Given records Block Start

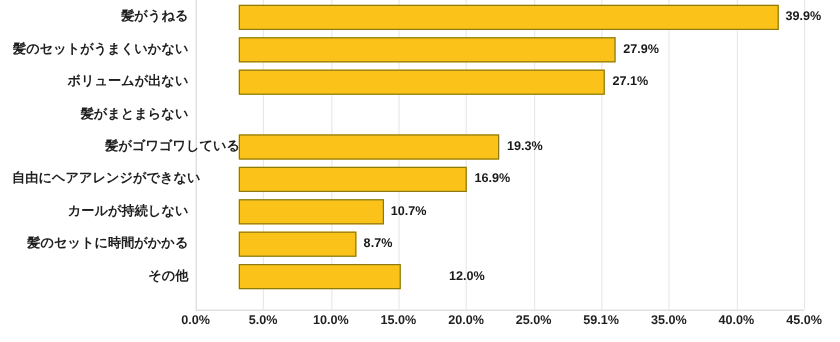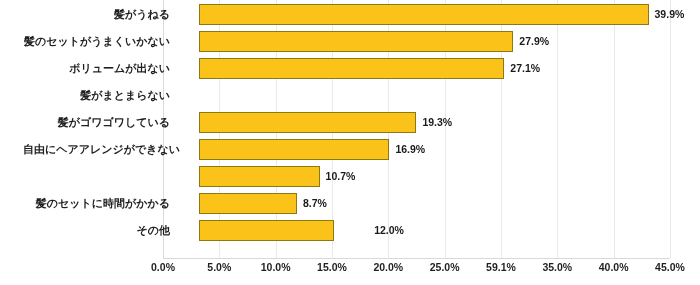--- a/index.html
+++ b/index.html
@@ -88,21 +88,21 @@
   }
   #category-axis {
     position: absolute;
     left: 0;
     top: 0;
     width: 163px;
     height: 258px;
   }
   .cat-slot {
     position: absolute;
-    left: 15px;
+    left: 2px;
     width: 163px;
     height: 27px;
     line-height: 27px;
   }
   
   #x-tick-labels {
     position: absolute;
     left: 163px;
     top: 261px;
     width: 507px;
@@ -176,25 +176,28 @@
       </div>
       <div class="cat-slot" style="top: 28px;">
         <div class="cat-label" style="color: rgb(31, 31, 31);">髪のセットがうまくいかない</div>
       </div>
       <div class="cat-slot" style="top: 55px;">
         <div class="cat-label" style="color: rgb(31, 31, 31);">ボリュームが出ない</div>
       </div>
       <div class="cat-slot" style="top: 82px; font-family: Liberation Serif, serif;">
         <div class="cat-label" style="color: rgb(31, 31, 31);">髪がまとまらない</div>
       </div>
-      <div class="cat-slot" style="top: 109px;">
+      <div class="cat-slot" style="top: 109px; margin-left: 43px;">
         <div class="cat-label" style="color: rgb(31, 31, 31);">髪がゴワゴワしている</div>
       </div>
       <div class="cat-slot" style="top: 136px;">
         <div class="cat-label" style="color: rgb(31, 31, 31);">自由にヘアアレンジができない</div>
+      </div>
+      <div class="cat-slot" style="top: 163px;">
+        <div class="cat-label" style="color: rgb(31, 31, 31);">カールが持続しない</div>
       </div>
       <div class="cat-slot" style="top: 190px;">
         <div class="cat-label" style="color: rgb(31, 31, 31);">髪のセットに時間がかかる</div>
       </div>
       <div class="cat-slot" style="top: 217px;">
         <div class="cat-label" style="color: rgb(31, 31, 31);">その他</div>
       </div>
     </div>
 
   <div id="x-tick-labels">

Given records Block End

▶ _Exercise aim_: The answer should consist of every line above in which "height" appears.

▶ _Response to this exercise_:
     height: 258px;
     height: 27px;
     line-height: 27px;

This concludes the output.